━━ Records to process

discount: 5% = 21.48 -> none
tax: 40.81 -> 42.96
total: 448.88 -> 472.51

━━━━
━━ Records to process

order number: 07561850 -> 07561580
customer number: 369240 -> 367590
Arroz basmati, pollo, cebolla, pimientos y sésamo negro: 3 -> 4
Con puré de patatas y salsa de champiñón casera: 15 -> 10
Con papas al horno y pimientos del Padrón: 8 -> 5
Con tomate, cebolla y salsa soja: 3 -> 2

━━━━
━━ Records to process

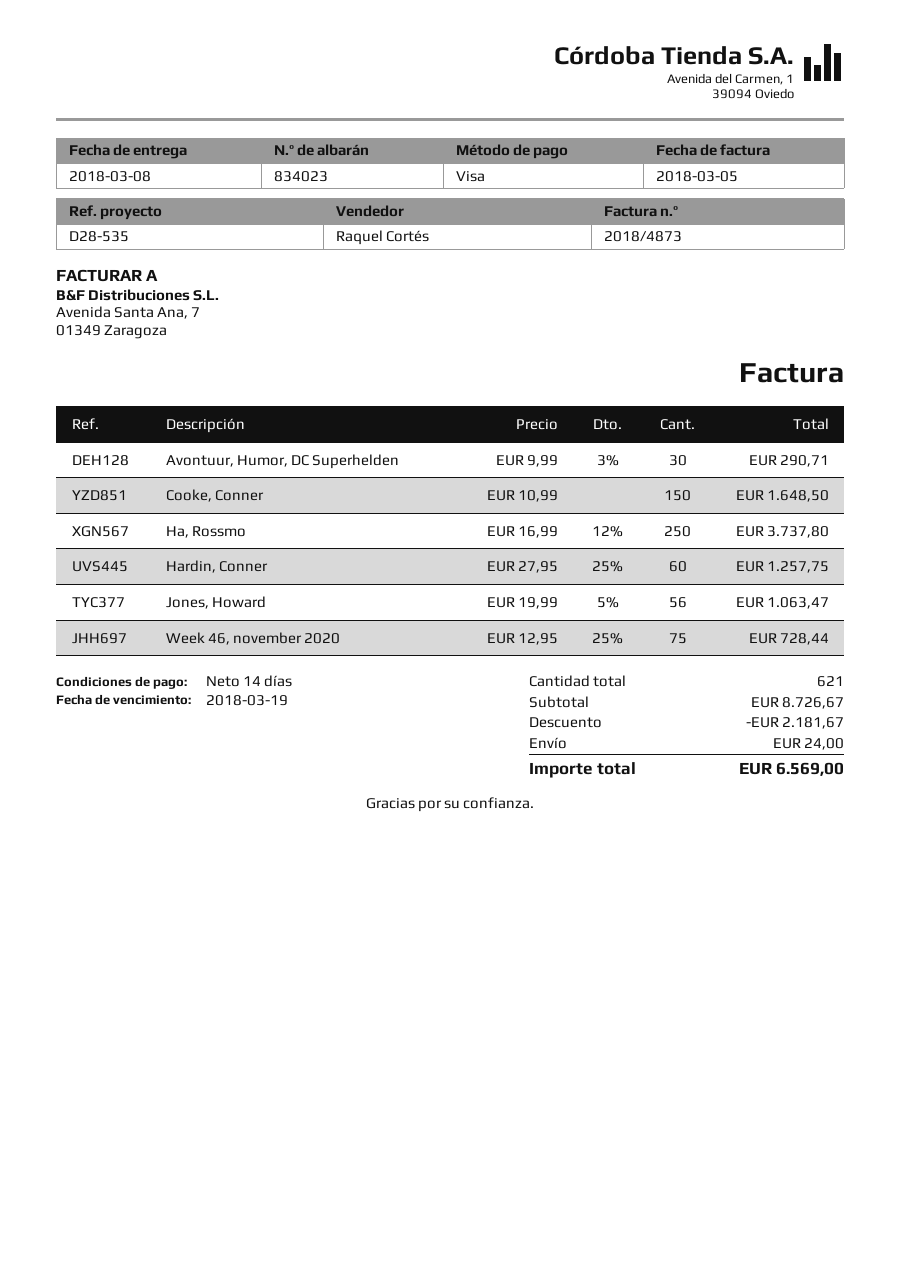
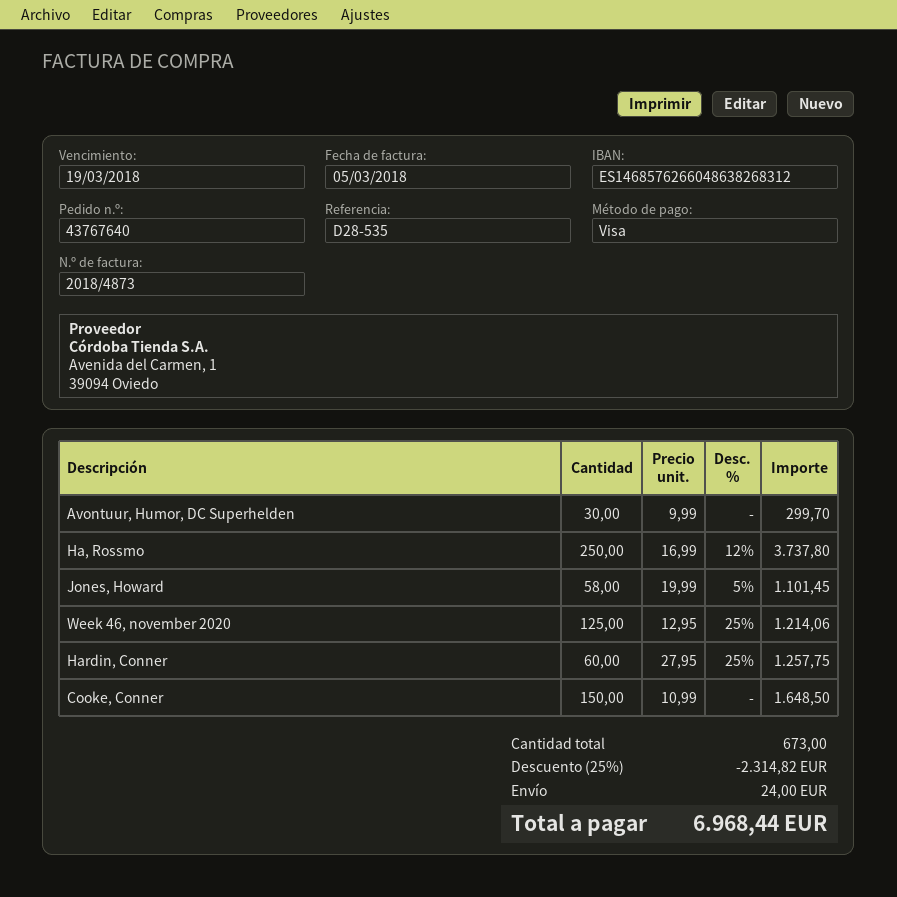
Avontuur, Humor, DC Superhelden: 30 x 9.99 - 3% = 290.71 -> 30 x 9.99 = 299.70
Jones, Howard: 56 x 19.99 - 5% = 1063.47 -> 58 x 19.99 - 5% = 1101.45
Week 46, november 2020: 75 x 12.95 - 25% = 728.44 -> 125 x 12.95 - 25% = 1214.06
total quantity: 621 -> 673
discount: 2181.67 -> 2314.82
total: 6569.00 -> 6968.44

━━━━

◆ Task statement
Lines containing "total" in the records above: how many are there? Give only the number.

◆ Finished task
3